Work task:
From the line that includes "It's an online" to the closing line of the data, please transcribe every line exactly and add nothing.

Data to use:

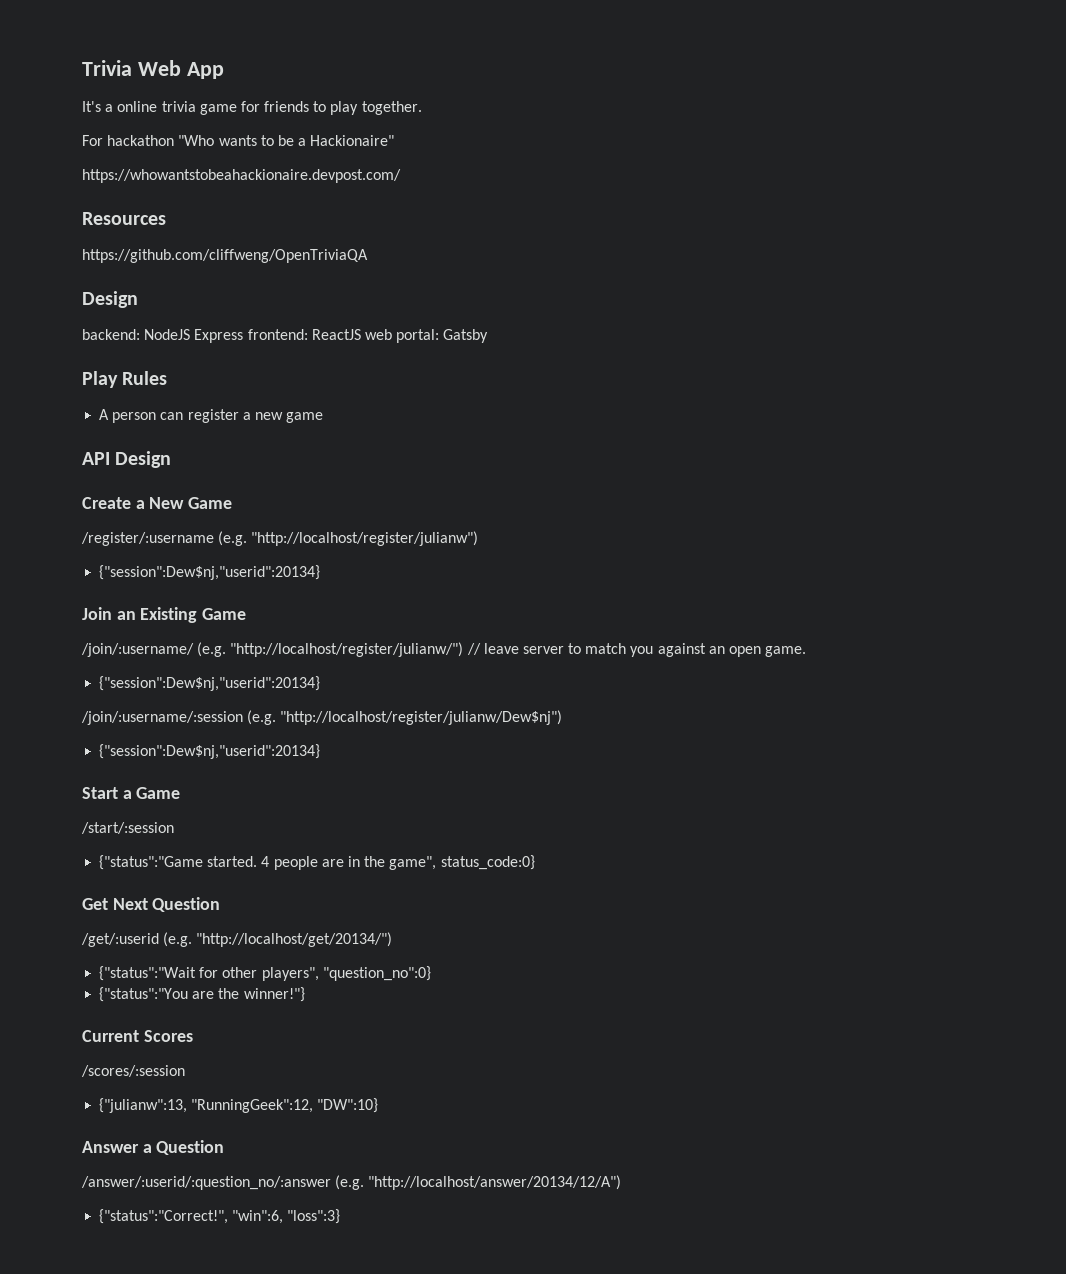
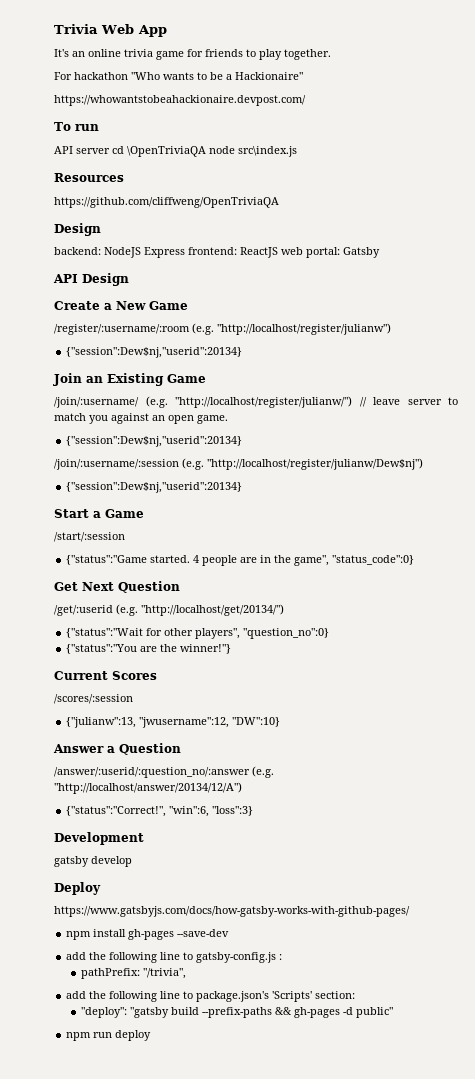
- It's a online trivia game for friends to play together.
+ It's an online trivia game for friends to play together.
+ To run
+ API server cd \OpenTriviaQA node src\index.js
- Play Rules
- A person can register a new game
- /register/:username (e.g. "http://localhost/register/julianw")
+ /register/:username/:room (e.g. "http://localhost/register/julianw")
- 4 people are in the game", status_code:0}
+ 4 people are in the game", "status_code":0}
- {"julianw":13, "RunningGeek":12, "DW":10}
+ {"julianw":13, "jwusername":12, "DW":10}
+ Development
+ gatsby develop
+ Deploy
+ https://www.gatsbyjs.com/docs/how-gatsby-works-with-github-pages/
+ npm install gh-pages --save-dev
+ add the following line to gatsby-config.js :
+ pathPrefix: "/trivia",
+ add the following line to package.json's 'Scripts' section:
+ "deploy": "gatsby build --prefix-paths && gh-pages -d public"
+ npm run deploy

Output for this exercise:
+ It's an online trivia game for friends to play together.
+ To run
+ API server cd \OpenTriviaQA node src\index.js
- Play Rules
- A person can register a new game
- /register/:username (e.g. "http://localhost/register/julianw")
+ /register/:username/:room (e.g. "http://localhost/register/julianw")
- 4 people are in the game", status_code:0}
+ 4 people are in the game", "status_code":0}
- {"julianw":13, "RunningGeek":12, "DW":10}
+ {"julianw":13, "jwusername":12, "DW":10}
+ Development
+ gatsby develop
+ Deploy
+ https://www.gatsbyjs.com/docs/how-gatsby-works-with-github-pages/
+ npm install gh-pages --save-dev
+ add the following line to gatsby-config.js :
+ pathPrefix: "/trivia",
+ add the following line to package.json's 'Scripts' section:
+ "deploy": "gatsby build --prefix-paths && gh-pages -d public"
+ npm run deploy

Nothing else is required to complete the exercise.